Они поднялись со своих кресел: время истекло. Слишком краткое, подумала Эстер; и сотой доли того, что требуется, сказать не удалось. Доктор Фрид проводила ее до порога и приободрила едва заметным жестом. Понятно, что версии пациентки будут в корне отличаться от тех, что высказывала мать за них обеих. Заботливая мать, благодарное дитя. А будь оно иначе, девочка не оказалась бы в числе пациентов. Качество этих версий и различия между ними помогут проникнуть в каждую из двух интерпретаций действительности.

Выйдя из кабинета, Эстер стала думать, что неверно сформулировала проблему. Видимо, в попытках спасти положение она просто совалась куда не следовало. В больнице ей разрешили забрать Дебору на прогулку под свою ответственность.

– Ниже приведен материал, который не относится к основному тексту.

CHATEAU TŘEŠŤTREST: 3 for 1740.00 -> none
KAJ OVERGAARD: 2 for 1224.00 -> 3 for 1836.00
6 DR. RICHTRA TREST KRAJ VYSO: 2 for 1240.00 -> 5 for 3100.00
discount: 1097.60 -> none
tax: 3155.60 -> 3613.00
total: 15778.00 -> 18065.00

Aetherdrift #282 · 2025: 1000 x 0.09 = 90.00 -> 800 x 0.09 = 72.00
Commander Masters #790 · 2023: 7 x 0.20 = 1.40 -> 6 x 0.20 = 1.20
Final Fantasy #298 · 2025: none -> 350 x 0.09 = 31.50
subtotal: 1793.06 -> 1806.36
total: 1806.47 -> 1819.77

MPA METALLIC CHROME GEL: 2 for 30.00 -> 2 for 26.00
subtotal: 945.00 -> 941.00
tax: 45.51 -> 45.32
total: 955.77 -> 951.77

У них появилась возможность сходить в кино, поужинать в городе и поговорить. «Клянусь, – мысленно сказала Эстер дочери, – клянусь, я не стану тобой прикрываться. Не буду спрашивать, сколько мы для тебя сделали и сколько не сделали».

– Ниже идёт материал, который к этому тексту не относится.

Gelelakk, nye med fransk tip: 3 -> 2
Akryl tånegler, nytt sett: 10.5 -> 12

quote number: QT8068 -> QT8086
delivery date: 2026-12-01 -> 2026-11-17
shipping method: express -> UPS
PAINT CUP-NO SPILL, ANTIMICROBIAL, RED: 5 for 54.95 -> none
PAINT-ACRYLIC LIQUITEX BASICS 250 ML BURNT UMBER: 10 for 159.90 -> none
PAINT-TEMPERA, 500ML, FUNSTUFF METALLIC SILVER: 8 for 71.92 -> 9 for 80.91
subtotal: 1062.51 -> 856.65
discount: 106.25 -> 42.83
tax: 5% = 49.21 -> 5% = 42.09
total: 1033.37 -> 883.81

Потом в тесном гостиничном номере она призналась Джейкобу, что Дебора отказалась с ним встретиться и врач запретила ее принуждать: отказ не означает пренебрежения к отцу, а лишь выдает попытку – слабую, неумелую – принять собственное решение. Умом Эстер понимала, что это говорится просто в утешение, но смолчала. Бедный Джейкоб – а я опять меж двух огней: наношу удар.

Спорил он недолго, но в кино Эстер заметила его в последнем ряду: муж смотрел не на экран, а на дочь. После сеанса Джейкоб замер в полумраке, не спуская с нее глаз, а потом, когда мать с дочкой зашли в ресторан, остался стоять на холодной дороге ранней зимы.